◆ ASSIGNMENT ◆
Please write out exactly the lines that begin at the line containing "Deer Tuxedo: 3 -> 2" and run to the end of the records.

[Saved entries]
________________________________________

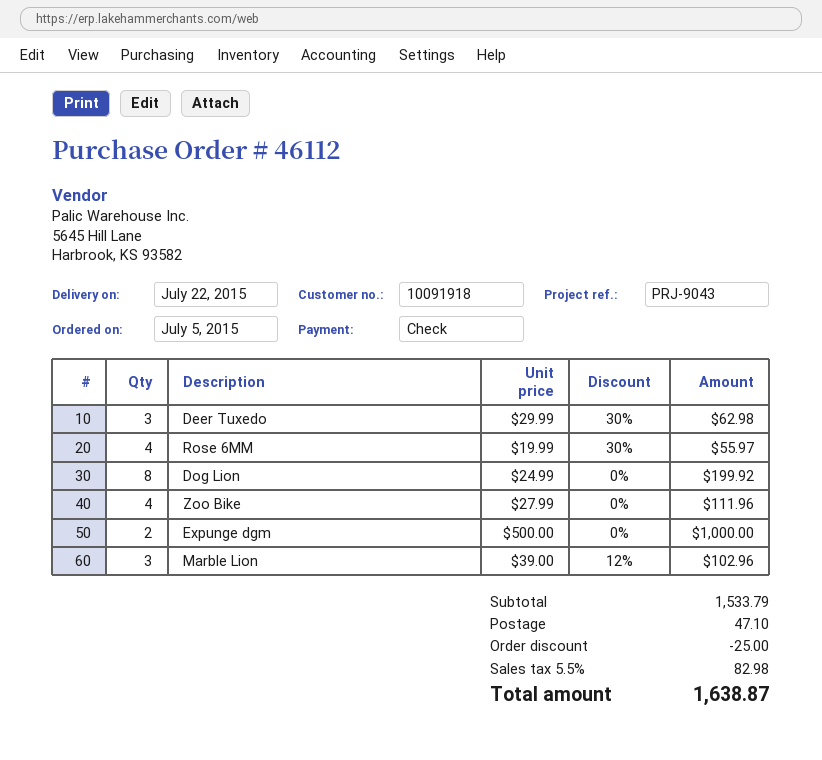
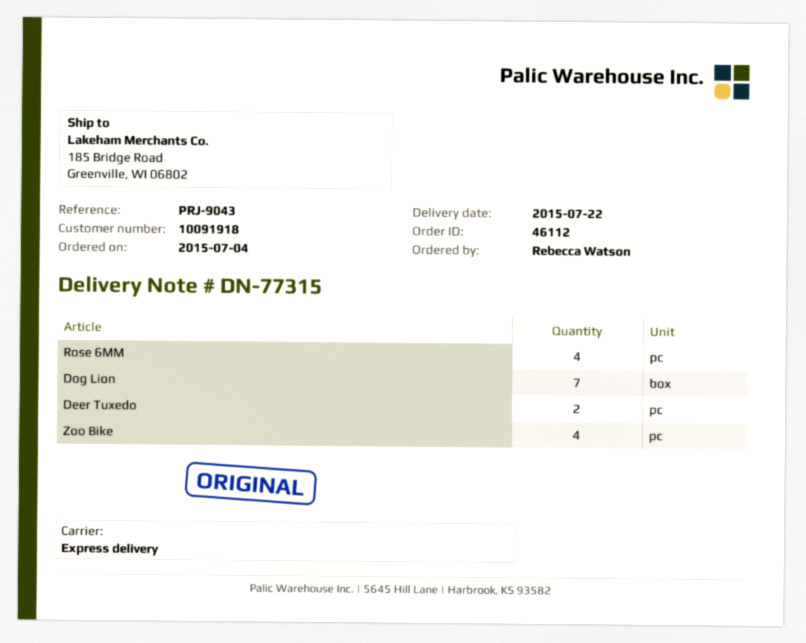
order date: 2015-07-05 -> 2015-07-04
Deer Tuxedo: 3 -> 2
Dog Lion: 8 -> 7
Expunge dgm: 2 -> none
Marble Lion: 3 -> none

________________________________________

◆ ANSWER FOR THIS EXERCISE ◆
Deer Tuxedo: 3 -> 2
Dog Lion: 8 -> 7
Expunge dgm: 2 -> none
Marble Lion: 3 -> none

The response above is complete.